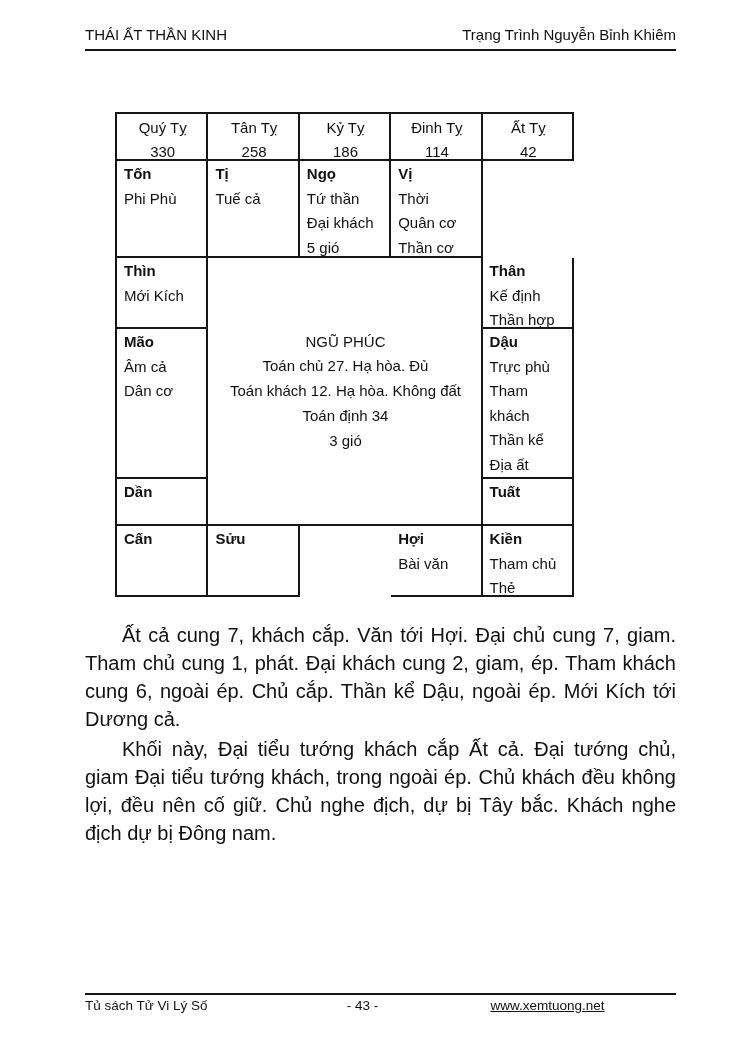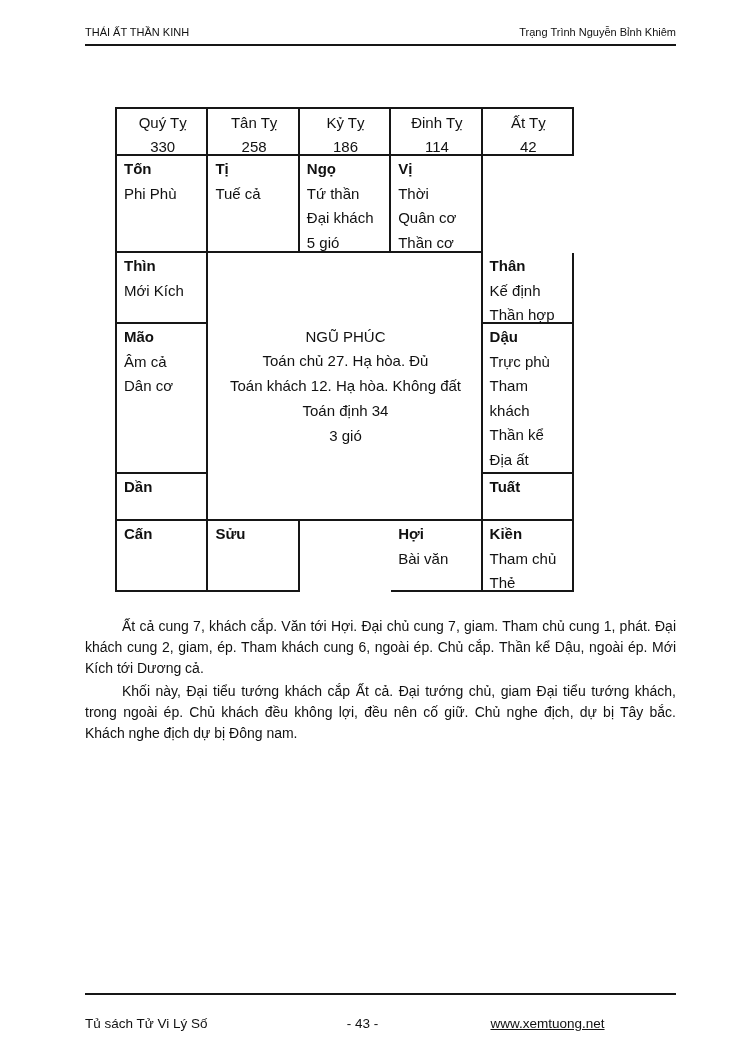--- a/index.html
+++ b/index.html
@@ -18,7 +18,7 @@
   
   .page-header {
     display: flex; justify-content: space-between; align-items: flex-end;
-    font-size: 11px;
+    font-size: 15px;
     padding-bottom: 6px;
     border-bottom: 2px solid #161616;
   }

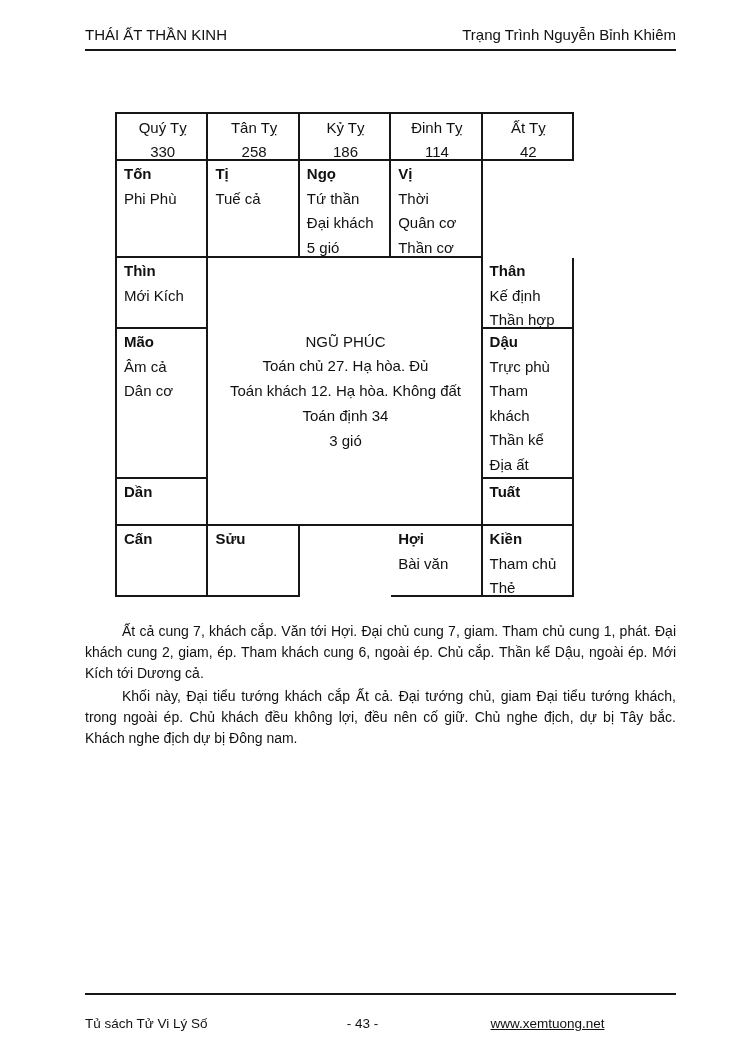--- a/index.html
+++ b/index.html
@@ -52,8 +52,8 @@
 
   
   .body-par {
-    font-size: 14px;
-    line-height: 21px;
+    font-size: 20px;
+    line-height: 28px;
     text-align: justify;
     text-indent: 37px;
   }

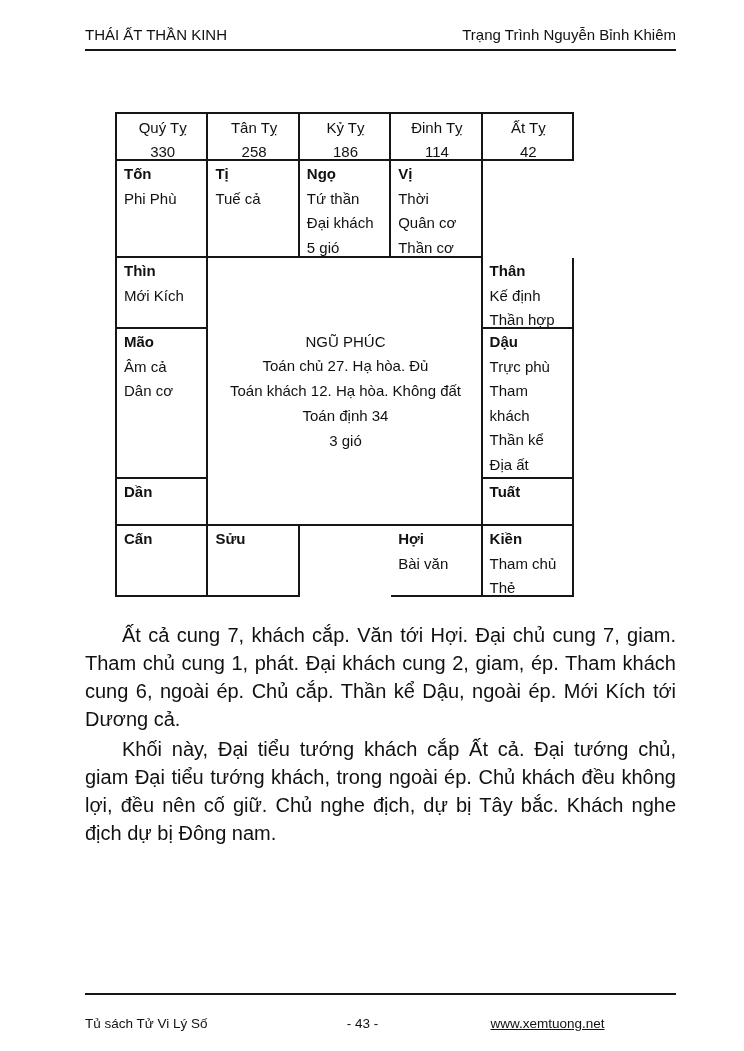--- a/index.html
+++ b/index.html
@@ -64,7 +64,7 @@
   .page-footer {
     position: absolute; left: 85px; right: 68px; top: 993px;
     border-top: 2px solid #161616;
-    padding-top: 21px;
+    padding-top: 3px;
     display: flex;
     font-size: 13.5px;
   }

> Task description:
A verbatim copy of the data, free of pictures, is the expected answer.

> Exercise result:
--- a/index.html
+++ b/index.html
@@ -18,7 +18,7 @@
   
   .page-header {
     display: flex; justify-content: space-between; align-items: flex-end;
-    font-size: 11px;
+    font-size: 15px;
     padding-bottom: 6px;
     border-bottom: 2px solid #161616;
   }

--- a/index.html
+++ b/index.html
@@ -52,8 +52,8 @@
 
   
   .body-par {
-    font-size: 14px;
-    line-height: 21px;
+    font-size: 20px;
+    line-height: 28px;
     text-align: justify;
     text-indent: 37px;
   }

--- a/index.html
+++ b/index.html
@@ -64,7 +64,7 @@
   .page-footer {
     position: absolute; left: 85px; right: 68px; top: 993px;
     border-top: 2px solid #161616;
-    padding-top: 21px;
+    padding-top: 3px;
     display: flex;
     font-size: 13.5px;
   }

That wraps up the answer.